§ **WORK REQUIRED**
In the material below, find the span from the line with "subtotal: 55.45 -> 54.64" to the line with "NAPKINS HOLDER: none -> 2" and transcribe only those lines, exactly, ends included, without the pictures.
-- -- --
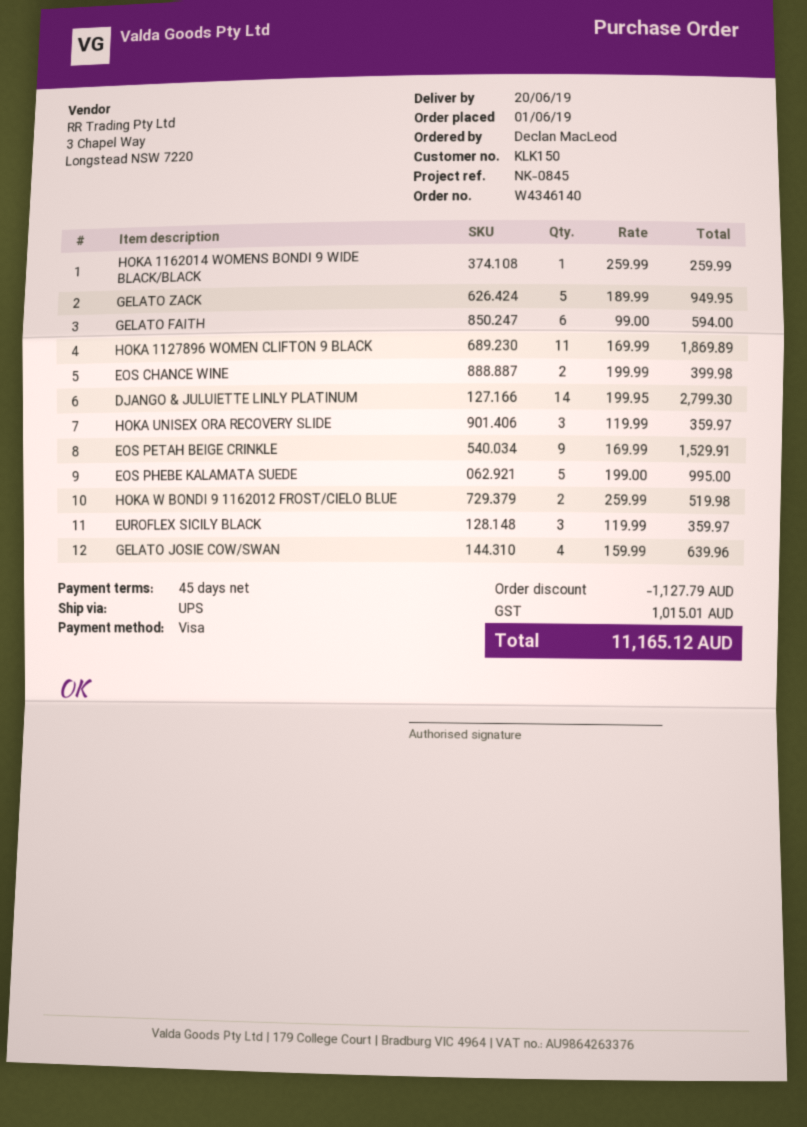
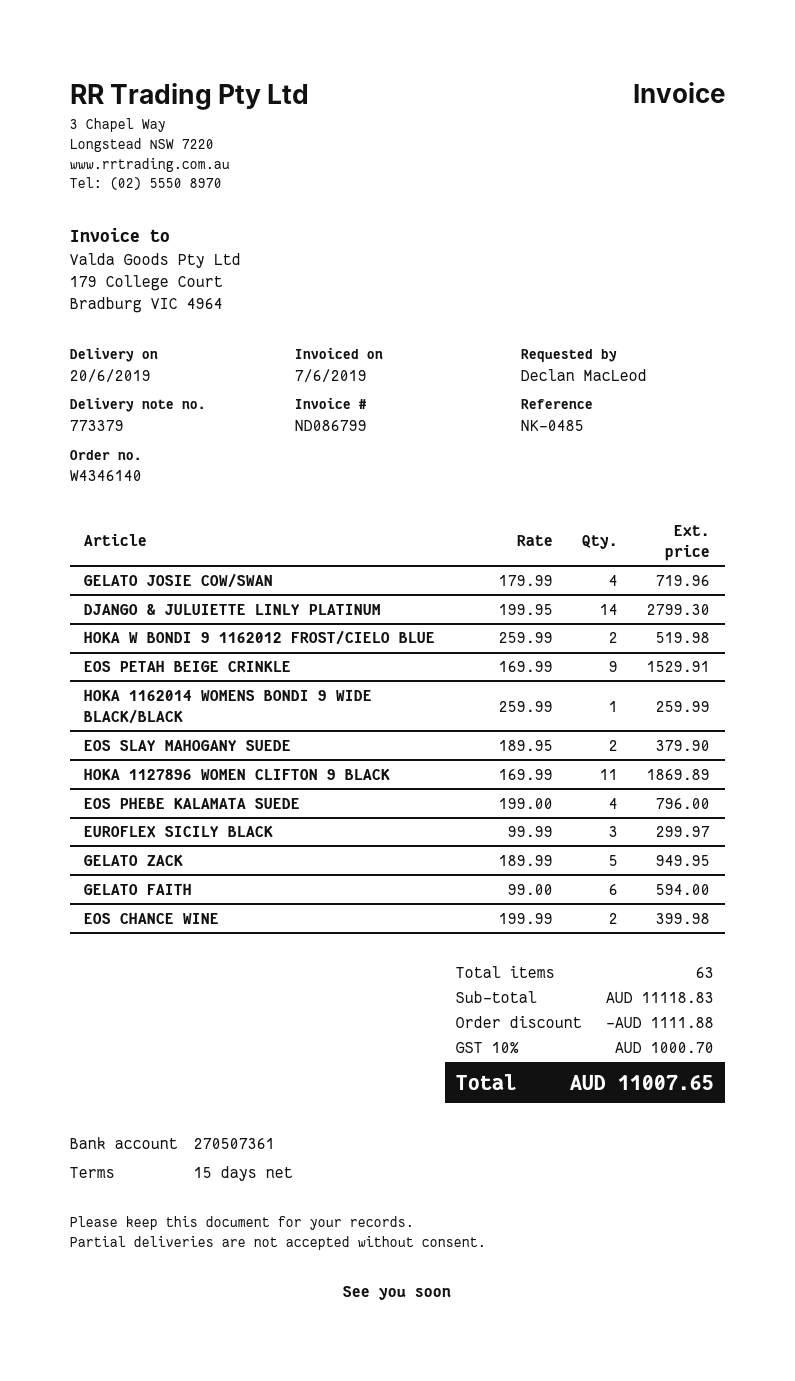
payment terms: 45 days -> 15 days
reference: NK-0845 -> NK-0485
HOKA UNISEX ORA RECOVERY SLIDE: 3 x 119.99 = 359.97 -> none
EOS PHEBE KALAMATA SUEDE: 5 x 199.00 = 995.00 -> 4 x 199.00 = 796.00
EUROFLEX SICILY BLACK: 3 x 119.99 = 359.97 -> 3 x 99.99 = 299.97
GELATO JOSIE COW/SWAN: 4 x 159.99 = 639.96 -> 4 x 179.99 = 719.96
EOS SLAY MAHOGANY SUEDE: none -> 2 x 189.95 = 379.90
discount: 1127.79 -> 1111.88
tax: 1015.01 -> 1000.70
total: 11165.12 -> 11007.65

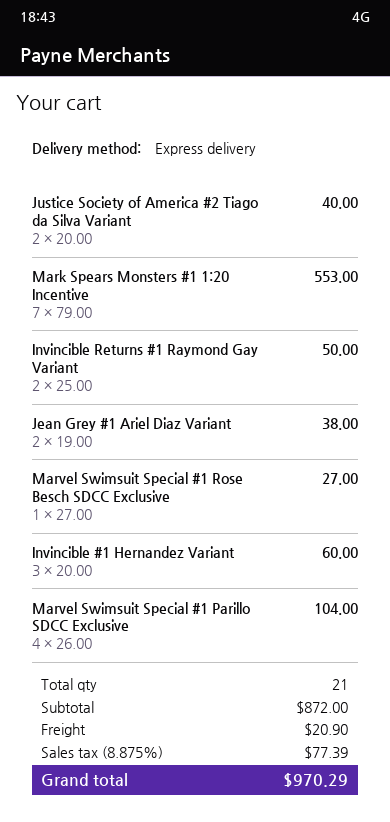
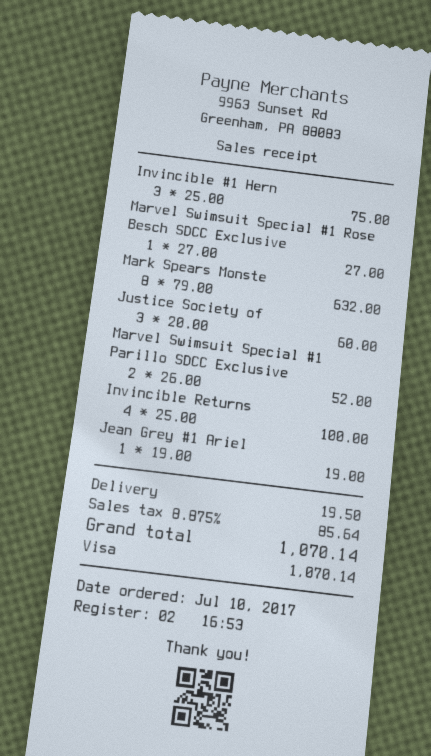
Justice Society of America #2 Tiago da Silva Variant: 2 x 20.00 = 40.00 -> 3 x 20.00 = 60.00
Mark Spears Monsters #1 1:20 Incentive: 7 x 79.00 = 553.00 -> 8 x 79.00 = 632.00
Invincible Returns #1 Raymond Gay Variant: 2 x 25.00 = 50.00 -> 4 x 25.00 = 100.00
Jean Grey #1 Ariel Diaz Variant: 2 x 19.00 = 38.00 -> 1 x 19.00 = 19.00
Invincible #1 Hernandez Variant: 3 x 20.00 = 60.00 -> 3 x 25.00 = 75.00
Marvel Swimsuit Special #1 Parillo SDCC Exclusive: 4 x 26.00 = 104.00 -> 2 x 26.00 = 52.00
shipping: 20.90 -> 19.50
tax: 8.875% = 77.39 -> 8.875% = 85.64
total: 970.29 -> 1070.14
-- -- --
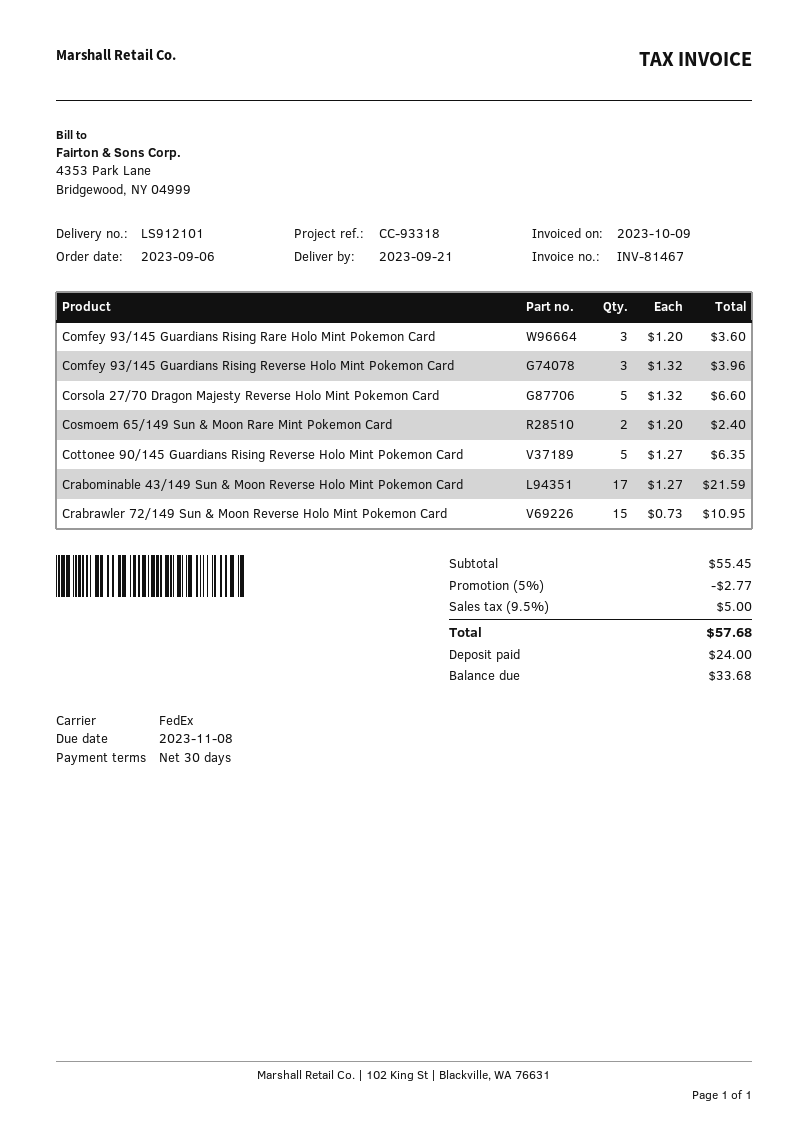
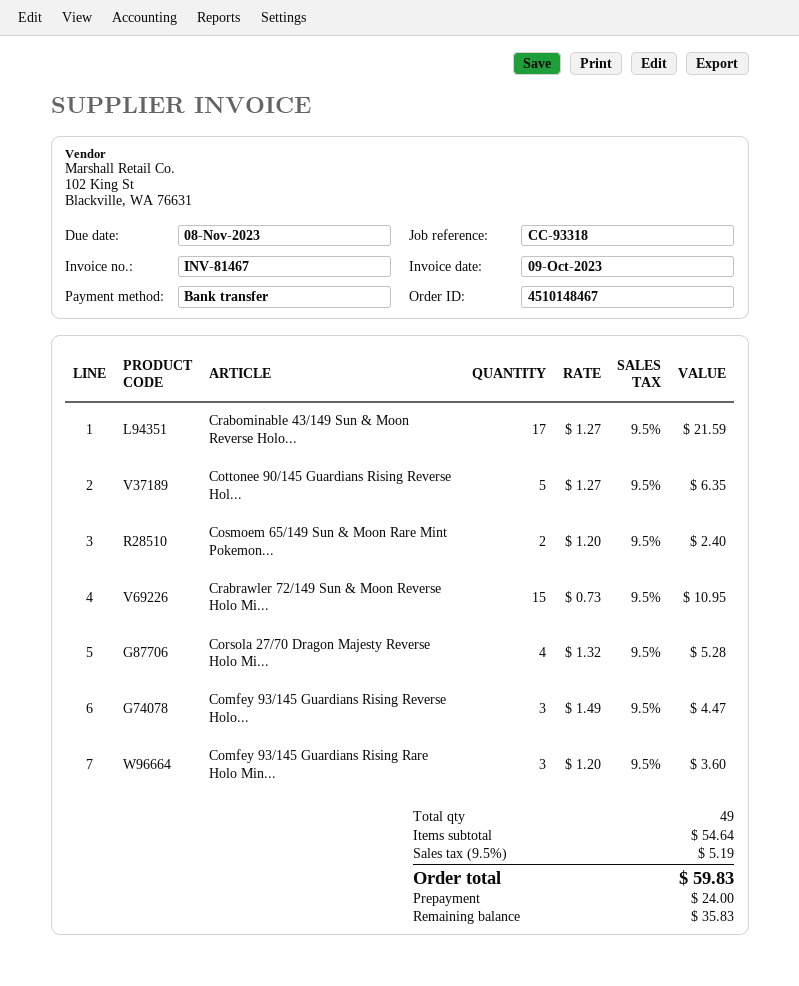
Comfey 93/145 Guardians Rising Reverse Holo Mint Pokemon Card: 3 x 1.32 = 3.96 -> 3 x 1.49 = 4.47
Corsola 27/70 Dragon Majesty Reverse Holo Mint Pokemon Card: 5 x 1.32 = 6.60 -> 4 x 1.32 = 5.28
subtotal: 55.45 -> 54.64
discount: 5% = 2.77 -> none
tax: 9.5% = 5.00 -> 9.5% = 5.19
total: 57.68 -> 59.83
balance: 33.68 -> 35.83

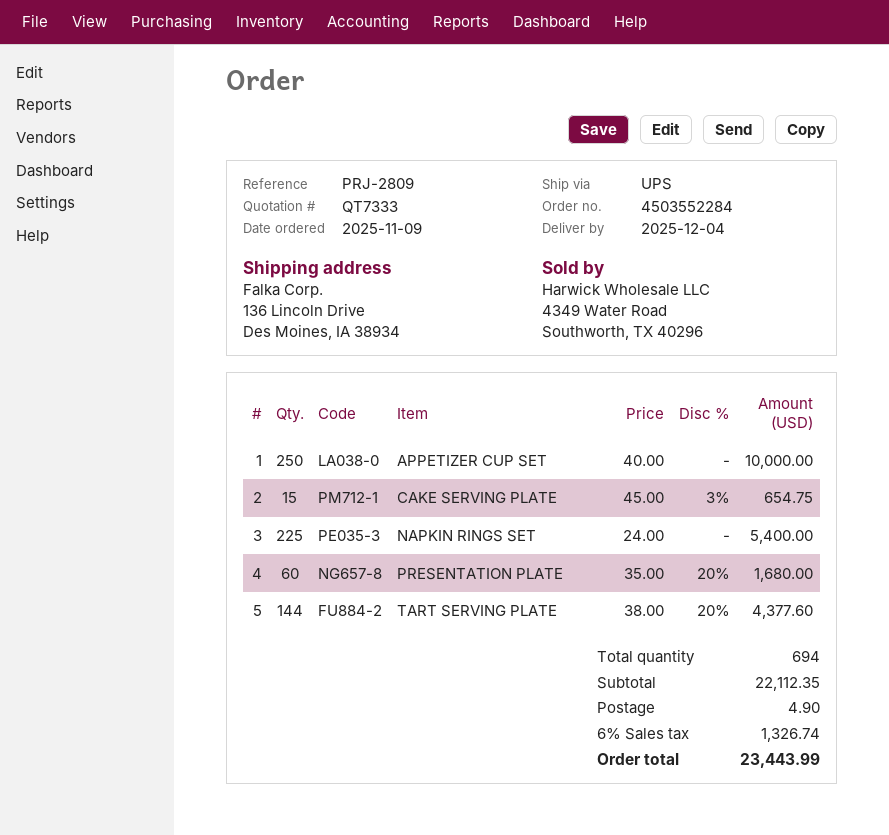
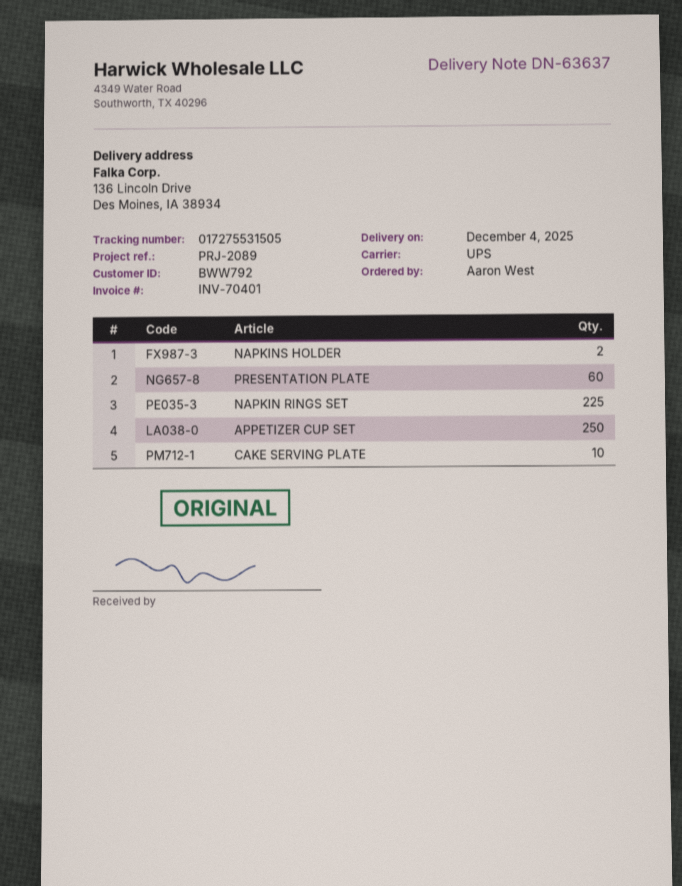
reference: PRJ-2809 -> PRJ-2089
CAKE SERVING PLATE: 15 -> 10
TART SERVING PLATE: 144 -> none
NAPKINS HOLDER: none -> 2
-- -- --
§ **ANSWER TO THE PROBLEM**
subtotal: 55.45 -> 54.64
discount: 5% = 2.77 -> none
tax: 9.5% = 5.00 -> 9.5% = 5.19
total: 57.68 -> 59.83
balance: 33.68 -> 35.83

reference: PRJ-2809 -> PRJ-2089
CAKE SERVING PLATE: 15 -> 10
TART SERVING PLATE: 144 -> none
NAPKINS HOLDER: none -> 2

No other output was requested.